The panel shelved those ideas after hearing from the parties in the lawsuit late last week.
"We conclude that there is insufficient time for this court to approve a new districting plan and for the state to conduct an election using that plan prior to the seating of the new Congress in January 2019,'' the judges wrote in Tuesday's order.
In particular, the election advocacy groups, the state Democratic Party and Democratic voters who were victorious in their lawsuits wrote that regretfully they opposed a quick fix for the fall because it would be "too disruptive and potentially counterproductive.''
Any new map also would have required weeks of preparation by state election officials to carry out. The state elections board also told the court there was essentially only one doable option — holding a stand-alone congressional election a week before Christmas.
New boundaries may have helped Democrats be competitive in more seats on a map that Republicans approved in 2016 with a goal of preserving 10 of the seats for the GOP. Democrats nationally need to flip about two dozen Republican seats in November to take control of the House again.
But the plaintiffs wrote last Friday that a rush to alter the map and hold an election on an unusual date could make it harder for Democrats to pick up seats in North Carolina in part by depressing voter turnout among young people and minorities.
"Because these populations tend to support the Democratic Party, it is entirely possible that this proposal would actually hurt, rather than help, the electoral prospects of the Democratic Party — exactly what the legislative defendants sought to do through the unconstitutional 2016 plan,'' they wrote.

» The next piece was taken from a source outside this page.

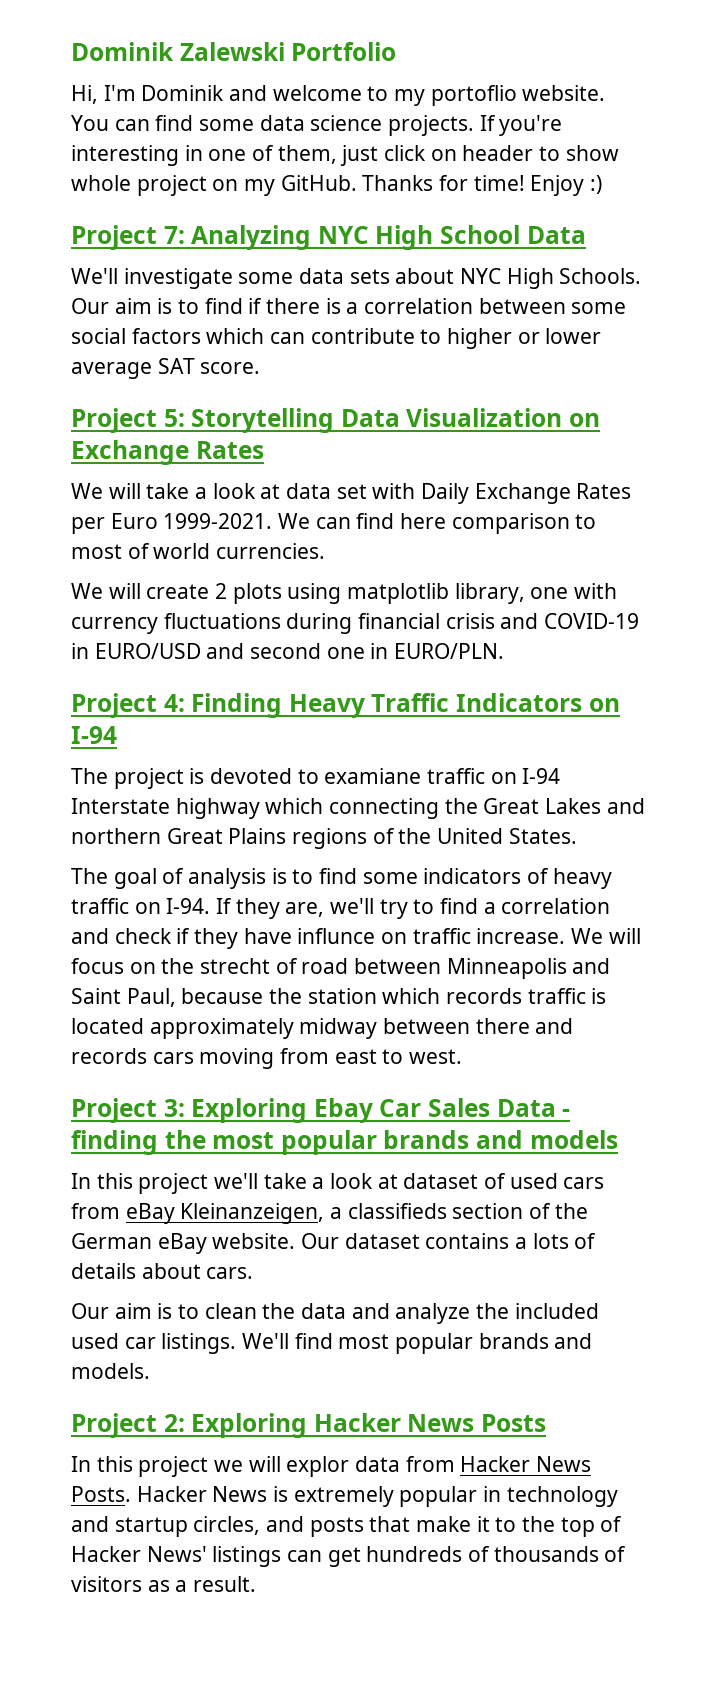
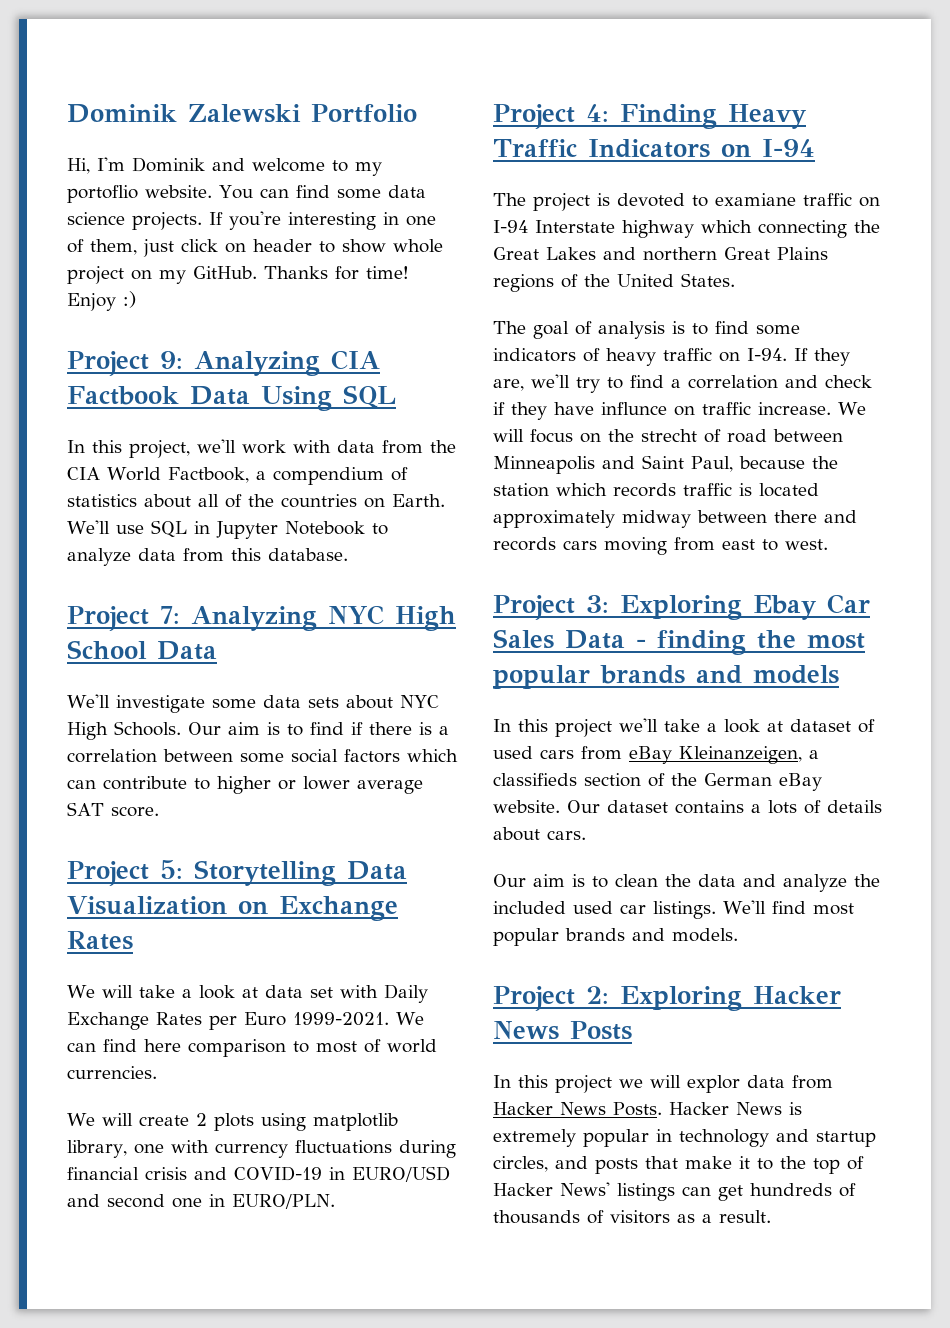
+ Project 9: Analyzing CIA Factbook Data Using SQL
+ In this project, we'll work with data from the CIA World Factbook, a compendium of statistics about all of the countries on Earth. We'll use SQL in Jupyter Notebook to analyze data from this database.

It wasn't surprising that attorneys for the Republican lawmakers who were sued fought any new map this fall. They say partisan gerrymandering claims are groundless and have never been affirmed by the U.S. Supreme Court. They had asked the judges to delay the enforcement of last week's ruling and filed a notice of appeal to the Supreme Court.
Attorneys for some of the plaintiffs wrote earlier Tuesday that they would be willing to accept a delay as long as a schedule is in place to make it likely for the Supreme Court to hear the cause during the upcoming term if the justices chose to do so. That would mean a ruling by next June that affirms the lower-court decision would leave time for a redraw well before the 2020 elections, the attorneys wrote.
In Tuesday's order, the three judges also asked for more responses to the GOP lawmakers' delay request by late Wednesday.
The same three-judge panel declared unconstitutional the state's congressional map last January, but the Supreme Court returned the case to the judges in June to review in light of a Wisconsin case.